Suggest me a good gaming headset within Rs 2-4K range.My prime objective is to use in newer games like BF3,Dead Island,Rage,F1 2011 and many more.I sorted few headset below:-
*1)Skullcandy G.1-Rs 3.2K
2) SKULLCANDY SKULLCRUSHERS-3k
3) SKULLCANDY HESH-2.2K
4) OZONE SPARK-2.7k
5) OZONE ATTACK SNOW-1.6K
6) SKULLCANDY AGENT-2.3K
7) RAZER CARCHARIAS-3.5K
8)Corsair HS1A-3.5K
9)RAZER ORCA-3.2K
10)Any steelseries headset*
*
You can suggest any good headset out there*.


----------



## MegaMind (Nov 11, 2011)

Steel Series Siberia V2 USB version 
OR
Razer Carcharias now and a good sound card later...


----------



## gameranand (Nov 11, 2011)

If you can extend your budget a little then Roccat Kave 5.1 is really worth your money.


----------



## Tenida (Nov 11, 2011)

gameranand said:


> If you can extend your budget a little then Roccat Kave 5.1 is really worth your money.


How much it costs?

*Is there any usb sound card available here that makes the headphone sound much better without installing any pcie X1 sound card?*


----------



## MegaMind (Nov 11, 2011)

gameranand said:


> If you can extend your budget a little then Roccat Kave 5.1 is really worth your money.

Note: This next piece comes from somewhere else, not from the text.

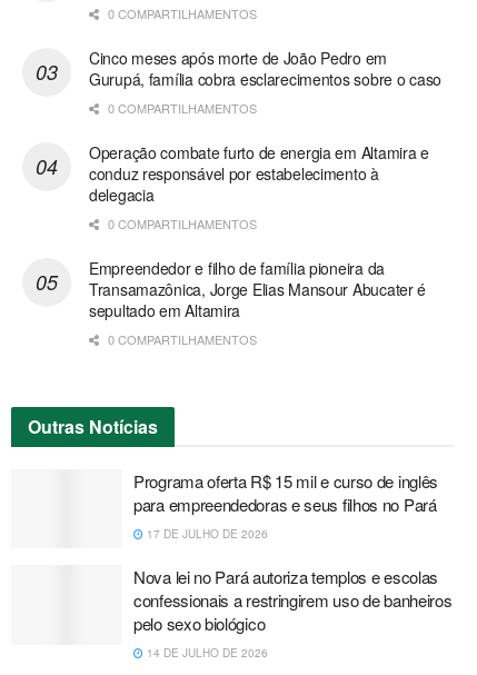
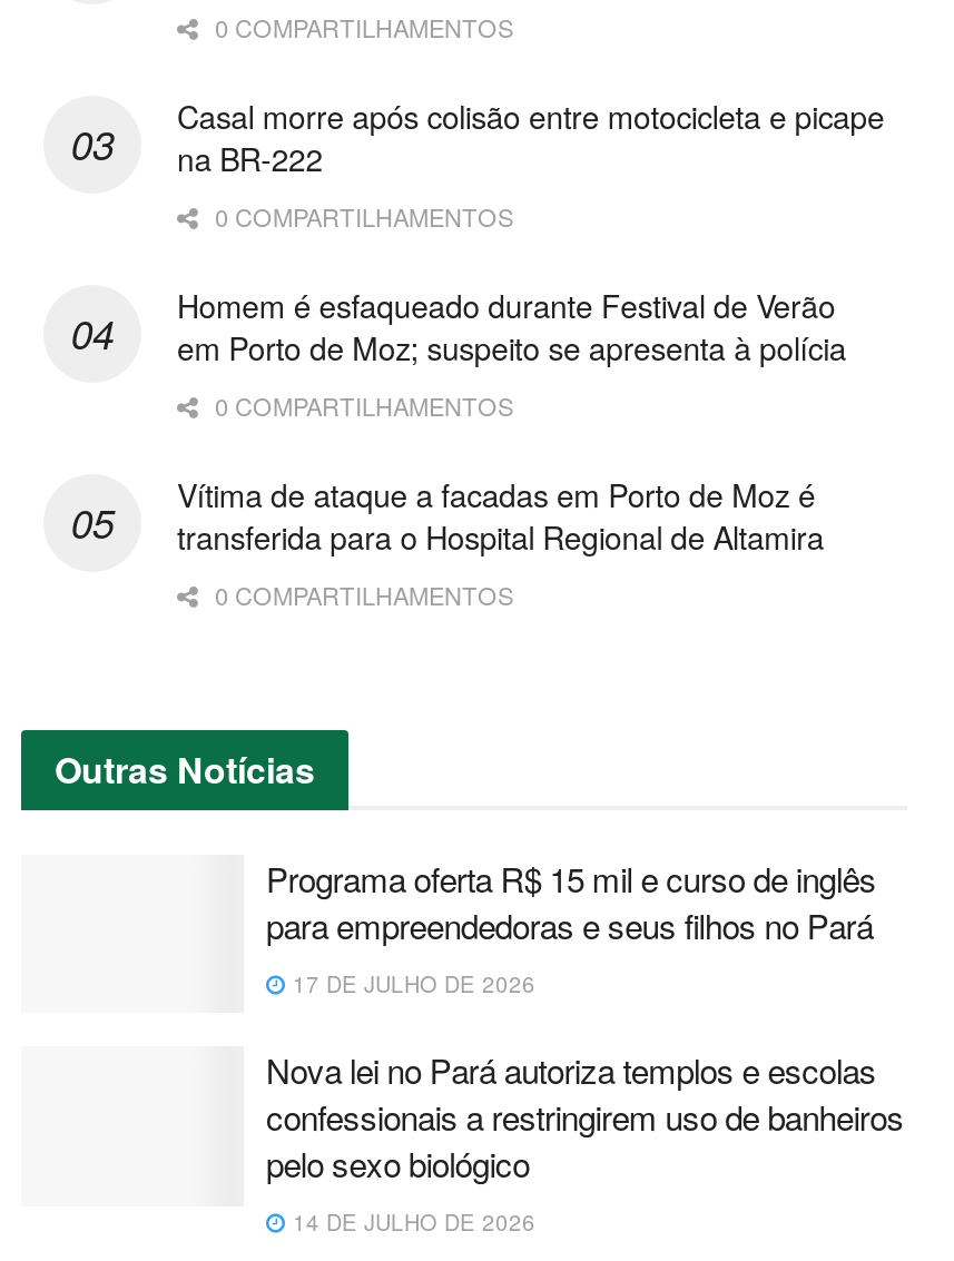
[89,46,441,90] Cinco meses após morte de João Pedro em | Gurupá, família cobra esclarecimentos sobre o caso -> [177,93,884,180] Casal morre após colisão entre motocicleta e picape | na BR-222
[89,141,429,206] Operação combate furto de energia em Altamira e | conduz responsável por estabelecimento à | delegacia -> [177,282,846,369] Homem é esfaqueado durante Festival de Verão | em Porto de Moz; suspeito se apresenta à polícia
[89,257,426,321] Empreendedor e filho de família pioneira da | Transamazônica, Jorge Elias Mansour Abucater é | sepultado em Altamira -> [177,471,824,558] Vítima de ataque a facadas em Porto de Moz é | transferida para o Hospital Regional de Altamira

Price should be ~5.2K and its an awesome headset if u can inc. ur budget...


----------



## Tenida (Nov 11, 2011)

What will be better?
Corsair HS1A+ASUS XONER DG or Corsair HS1A+STEELSERIES SIBERIA USB SOUNDCARD



MegaMind said:


> Price should be ~5.2K and its an awesome headset if u can inc. ur budget...



Its out of my budget


----------



## MegaMind (Nov 11, 2011)

Tenida said:


> What will be better?
> Corsair HS1A+ASUS XONER DG or Corsair HS1A+STEELSERIES SIBERIA USB SOUNDCARD



HS1A+sond card = 3.5K + 1.5K = 5K

Roccat Kave = 5.2K

So why not?


----------



## Tenida (Nov 11, 2011)

But I m not buying sound card at the moment.

only headset.


----------



## gameranand (Nov 11, 2011)

Tenida said:


> But I m not buying sound card at the moment.
> 
> only headset.



If you get kave you won't need any soundcard. If you can purchase that you won't regret.


----------



## Tenida (Nov 11, 2011)

For kave i have to wait some month.


----------



## Skud (Nov 11, 2011)

Then wait. Why bother about smaller upgrades, if you can net the big fish?


----------



## MegaMind (Nov 11, 2011)

Tenida said:


> For kave i have to wait some month.



You have good set of weapons, Roccat Kave will add some more ammo IMO...


----------



## Tenida (Nov 11, 2011)

Thanks everyone....I will buy kave on  December 2011,


----------



## Skud (Nov 11, 2011)

Good boy. Now ask mods to close the thread.


----------



## Tenida (Nov 11, 2011)

No no this thread will be open till I purchased the set.


----------



## Skud (Nov 11, 2011)

As you wish. Some better option might appear before December.


----------



## gameranand (Nov 12, 2011)

Tenida said:


> Thanks everyone....I will buy kave on  December 2011,



You made a very good decesion.


----------



## Tenida (Nov 12, 2011)

MegaMind said:


> HS1A+sond card = 3.5K + 1.5K = 5K
> 
> Roccat Kave = 5.2K
> 
> So why not?



It costs Rs 5599/- at flipkart. *Link * Its way too expensive for me.Lets see....


----------



## sukant (Nov 12, 2011)

Assuming you dont have a sound card at the moment hope you have 5.1 onboard support for your mobo as kave comes with 3 wires 1 for rear conn 1 for center and 1 for front audio otherwise you will need to spend more again on that . So please check if your motherboard has that support.


----------



## MegaMind (Nov 12, 2011)

@sukant, he has MSI z68 GD80 mobo...


----------



## Tenida (Nov 12, 2011)

MD Computers quoting Rs6.2K for Roccat Kave.I think I have to order it from Flipkart.



sukant said:


> Assuming you dont have a sound card at the moment hope you have 5.1 onboard support for your mobo as kave comes with 3 wires 1 for rear conn 1 for center and 1 for front audio otherwise you will need to spend more again on that . So please check if your motherboard has that support.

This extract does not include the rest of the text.